Realtor has inspiration for foreclosure victims

PITTSBURG, CA

Jose Vega of Pittsburg has seen the foreclosure crisis up close from three different perspectives. He gave 7 On Your Side a unique glimpse on the personal toll the housing meltdown is taking.

Vega is a Bay Area realtor. He first saw the foreclosure crisis through the eyes of his clients and then his children. One day he found his daughter crying.

"She says you know, I have no friends, they're all moving away," he says.

Many of his children's friends were moving away in the middle of the night, their parents so embarrassed by foreclosure they could not bear to say goodbye.

"I remember very specifically Nestor... I'm sorry," Vega recalled as he started to cry. "He came to play with my kids one day and he was very sad. He wasn't talking a whole lot and I didn't know, I thought he got in trouble at his house. That's the last time we saw him."

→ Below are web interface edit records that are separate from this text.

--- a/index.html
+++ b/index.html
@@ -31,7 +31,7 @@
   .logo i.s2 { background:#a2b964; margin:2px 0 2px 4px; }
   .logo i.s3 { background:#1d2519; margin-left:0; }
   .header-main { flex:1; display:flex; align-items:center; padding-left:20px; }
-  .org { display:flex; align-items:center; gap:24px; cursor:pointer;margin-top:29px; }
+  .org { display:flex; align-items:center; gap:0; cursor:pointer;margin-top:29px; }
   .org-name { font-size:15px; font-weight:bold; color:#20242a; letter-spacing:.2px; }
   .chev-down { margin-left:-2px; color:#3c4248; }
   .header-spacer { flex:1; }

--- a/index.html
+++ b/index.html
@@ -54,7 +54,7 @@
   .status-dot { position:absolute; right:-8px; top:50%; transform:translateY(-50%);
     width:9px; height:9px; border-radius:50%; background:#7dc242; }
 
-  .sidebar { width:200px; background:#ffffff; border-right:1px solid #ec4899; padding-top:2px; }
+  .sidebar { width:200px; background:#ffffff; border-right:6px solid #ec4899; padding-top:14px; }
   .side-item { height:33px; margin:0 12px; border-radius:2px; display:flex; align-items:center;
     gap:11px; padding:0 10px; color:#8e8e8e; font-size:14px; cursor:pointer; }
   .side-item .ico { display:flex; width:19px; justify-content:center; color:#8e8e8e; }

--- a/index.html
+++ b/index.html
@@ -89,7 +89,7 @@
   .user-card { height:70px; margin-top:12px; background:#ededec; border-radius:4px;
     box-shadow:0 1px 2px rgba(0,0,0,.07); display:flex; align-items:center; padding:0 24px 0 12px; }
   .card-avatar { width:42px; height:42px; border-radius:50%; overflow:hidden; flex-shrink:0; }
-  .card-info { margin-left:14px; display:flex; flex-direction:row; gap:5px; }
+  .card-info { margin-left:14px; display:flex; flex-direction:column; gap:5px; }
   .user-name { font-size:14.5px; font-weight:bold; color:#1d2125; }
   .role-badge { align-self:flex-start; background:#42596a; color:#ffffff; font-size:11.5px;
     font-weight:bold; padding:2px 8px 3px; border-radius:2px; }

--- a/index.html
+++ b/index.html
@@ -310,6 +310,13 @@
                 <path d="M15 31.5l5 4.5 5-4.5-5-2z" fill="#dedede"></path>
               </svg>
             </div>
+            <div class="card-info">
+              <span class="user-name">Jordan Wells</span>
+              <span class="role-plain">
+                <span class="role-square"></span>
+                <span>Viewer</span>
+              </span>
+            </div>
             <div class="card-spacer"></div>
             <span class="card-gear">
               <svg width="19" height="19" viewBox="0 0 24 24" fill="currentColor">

Vega now finds himself having to prepare his 6-year-old and 9-year-old children to losing their house in Pittsburg. He himself has been turned down by JP Morgan Chase three different times for a loan modification because they say he did not meet income guidelines. Once, he even received an offer for a modification and on the same day he received a letter of denial.

7 On Your Side first met Vega at a meeting in San Jose with the chief of President Obama's "Making Home Affordable Program."

"It seems to me, this is all about the bank's best interest and not ours," Vega says.

Vega knows the odds of keeping his home are long and he is prepared for the worst.

"When you lose your home, you lose your dreams," he says.

He now has channeled his energy into helping others. He is a volunteer leader in the Contra Costa Interfaith Supporting Community Organization (CCISCO). Vega joined CCISCO at demonstrations and even represented the group at a JP Morgan Chase shareholders meeting.

Alan Fisher at the California Reinvestment Coalition was with Vega at that meeting.

"What impressed me is he's someone with principles who's concerned not only about himself, but angry at what happened to him, but not just angry for himself, but for people in his neighborhood and people in his church," he told 7 On Your Side.

Chase CEO Jamie Diamond agreed at that meeting to send Chase executives to meet with CCISCO, but the bank has since cancelled the meeting. Vega says he no longer fears losing his home because he says they can take his house, but not his home.

"See, that's different. That's mine. I make my home. My wife and my children and me together make a home. They can't take that from us," he says.

Chase declined an opportunity to comment on why it cancelled the meeting, but it did say it offered Vega a loan modification that would have lowered his principal and interest rate. Vega said he turned down that offer because the savings were insignificant.